-------- RECORDS FOR THIS EXERCISE --------
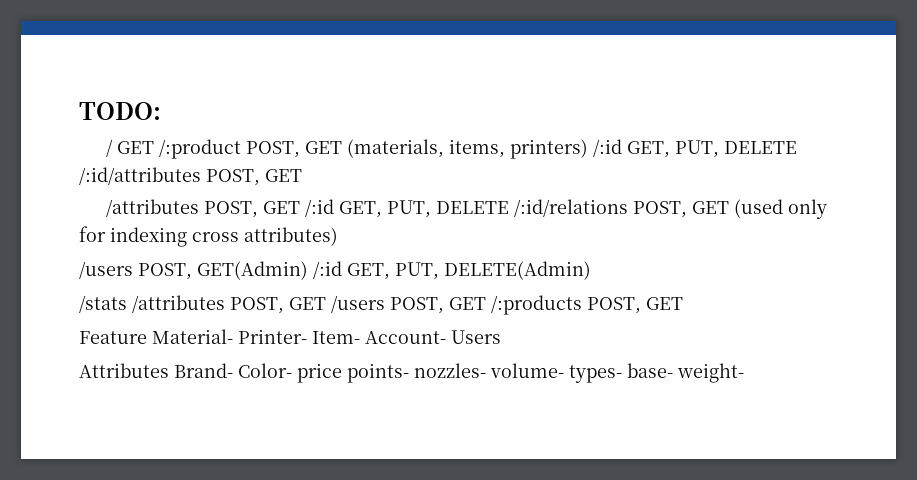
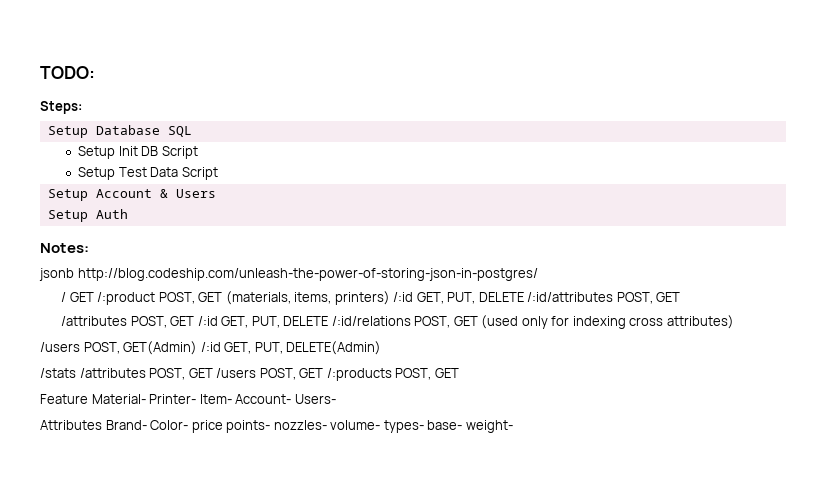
(161, 111) none -> [40,101,82,114] [47,125,192,138] [78,146,198,159] [78,167,218,180] [47,189,216,201] [47,209,128,222] [40,243,89,253] [39,268,538,281] // Steps: // Setup Database SQL // Setup Init DB Script // Setup Test Data Script // Setup Account & Users // Setup Auth // Notes: // jsonb http://blog.codeship.com/unleash-the-power-of-storing-json-in-postgres/
[451,330,501,344] Users -> [294,394,336,404] Users-

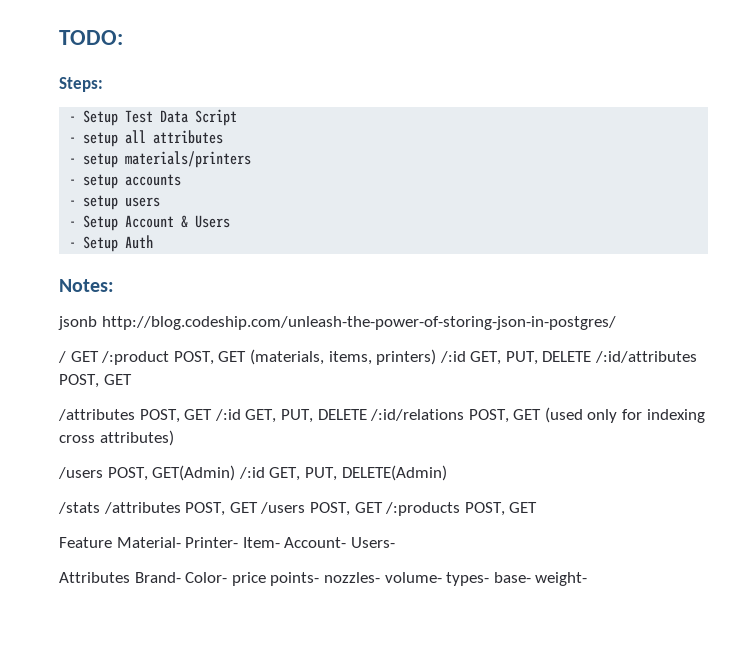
[47,125,192,138] [78,146,198,159] [78,167,218,180] Setup Database SQL // Setup Init DB Script // Setup Test Data Script // -> [69,109,238,126] [69,130,224,147] [69,151,252,168] [69,174,182,189] [69,195,161,210] [69,221,77,227] - Setup Test Data Script // - setup all attributes // - setup materials/printers // - setup accounts // - setup users // -
(216, 193) none -> [69,242,77,248] -

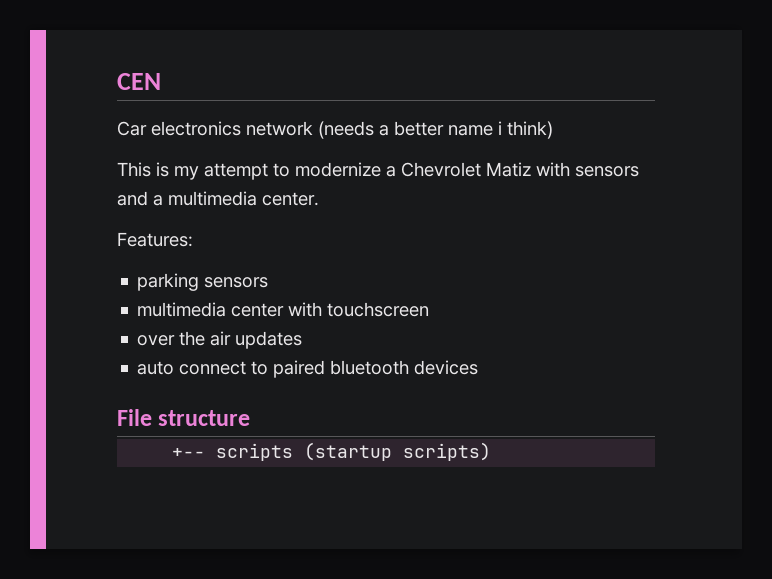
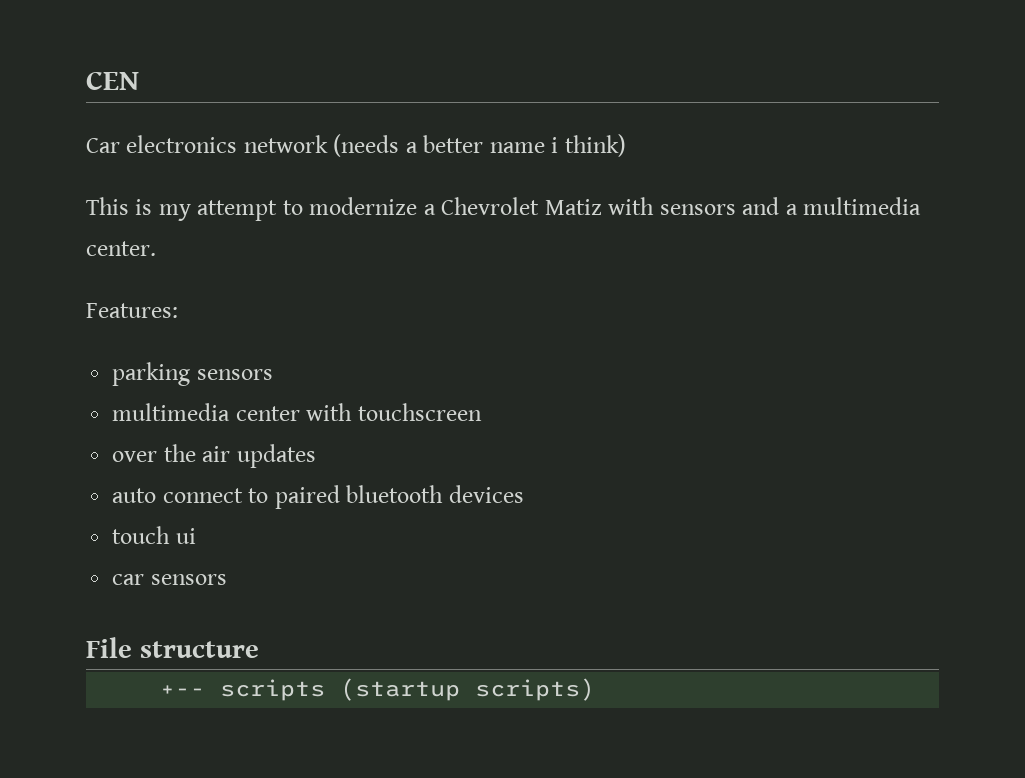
(479, 367) none -> [112,526,196,544] [112,574,227,585] // touch ui // car sensors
--------
_YOUR INSTRUCTIONS_
Wherever the word "Init" appears in the listing above, copy the whole line.

_FINAL ANSWER_
(161, 111) none -> [40,101,82,114] [47,125,192,138] [78,146,198,159] [78,167,218,180] [47,189,216,201] [47,209,128,222] [40,243,89,253] [39,268,538,281] // Steps: // Setup Database SQL // Setup Init DB Script // Setup Test Data Script // Setup Account & Users // Setup Auth // Notes: // jsonb http://blog.codeship.com/unleash-the-power-of-storing-json-in-postgres/
[47,125,192,138] [78,146,198,159] [78,167,218,180] Setup Database SQL // Setup Init DB Script // Setup Test Data Script // -> [69,109,238,126] [69,130,224,147] [69,151,252,168] [69,174,182,189] [69,195,161,210] [69,221,77,227] - Setup Test Data Script // - setup all attributes // - setup materials/printers // - setup accounts // - setup users // -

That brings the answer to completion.